• [To do]: If a line holds the word "logo", copy it from the entries.

• [Data shown]:

◇ ◇ ◇

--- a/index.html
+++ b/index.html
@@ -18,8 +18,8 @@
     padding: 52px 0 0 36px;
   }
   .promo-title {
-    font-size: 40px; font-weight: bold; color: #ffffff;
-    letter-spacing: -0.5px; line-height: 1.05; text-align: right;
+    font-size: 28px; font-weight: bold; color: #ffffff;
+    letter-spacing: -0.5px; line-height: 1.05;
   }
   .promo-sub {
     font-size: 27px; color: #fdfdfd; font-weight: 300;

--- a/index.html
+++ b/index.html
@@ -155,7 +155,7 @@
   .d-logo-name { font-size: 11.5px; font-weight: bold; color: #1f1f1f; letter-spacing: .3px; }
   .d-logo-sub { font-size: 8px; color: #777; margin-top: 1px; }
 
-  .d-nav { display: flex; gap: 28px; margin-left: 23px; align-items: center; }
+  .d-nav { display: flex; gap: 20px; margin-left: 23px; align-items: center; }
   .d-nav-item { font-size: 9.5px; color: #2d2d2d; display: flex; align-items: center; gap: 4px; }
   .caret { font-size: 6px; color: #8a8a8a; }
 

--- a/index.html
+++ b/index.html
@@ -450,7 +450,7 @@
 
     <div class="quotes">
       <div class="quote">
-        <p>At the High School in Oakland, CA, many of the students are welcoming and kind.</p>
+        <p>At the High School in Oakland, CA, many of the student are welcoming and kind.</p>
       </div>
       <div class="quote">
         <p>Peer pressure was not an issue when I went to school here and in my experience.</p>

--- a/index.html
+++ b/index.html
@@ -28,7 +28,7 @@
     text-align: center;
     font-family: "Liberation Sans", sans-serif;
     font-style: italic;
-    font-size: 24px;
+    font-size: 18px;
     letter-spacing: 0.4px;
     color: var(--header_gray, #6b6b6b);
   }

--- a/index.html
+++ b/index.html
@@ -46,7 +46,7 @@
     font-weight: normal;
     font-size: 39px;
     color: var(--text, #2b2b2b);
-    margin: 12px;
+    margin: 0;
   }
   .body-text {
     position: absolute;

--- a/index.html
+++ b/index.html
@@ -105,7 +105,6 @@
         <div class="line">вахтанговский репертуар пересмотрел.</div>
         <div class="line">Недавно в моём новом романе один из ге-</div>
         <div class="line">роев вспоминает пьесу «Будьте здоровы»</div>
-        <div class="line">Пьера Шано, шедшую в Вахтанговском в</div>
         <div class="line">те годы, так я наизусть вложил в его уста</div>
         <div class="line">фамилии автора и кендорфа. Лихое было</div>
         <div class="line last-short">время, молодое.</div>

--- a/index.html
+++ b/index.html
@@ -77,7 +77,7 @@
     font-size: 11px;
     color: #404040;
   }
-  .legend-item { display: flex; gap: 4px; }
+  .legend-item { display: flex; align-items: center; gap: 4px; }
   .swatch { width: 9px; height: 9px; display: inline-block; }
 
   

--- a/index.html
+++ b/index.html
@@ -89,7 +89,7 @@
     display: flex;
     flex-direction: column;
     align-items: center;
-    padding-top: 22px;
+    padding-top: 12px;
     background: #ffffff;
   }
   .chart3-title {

◇ ◇ ◇

• [Exercise solution]:
   .d-logo-name { font-size: 11.5px; font-weight: bold; color: #1f1f1f; letter-spacing: .3px; }
   .d-logo-sub { font-size: 8px; color: #777; margin-top: 1px; }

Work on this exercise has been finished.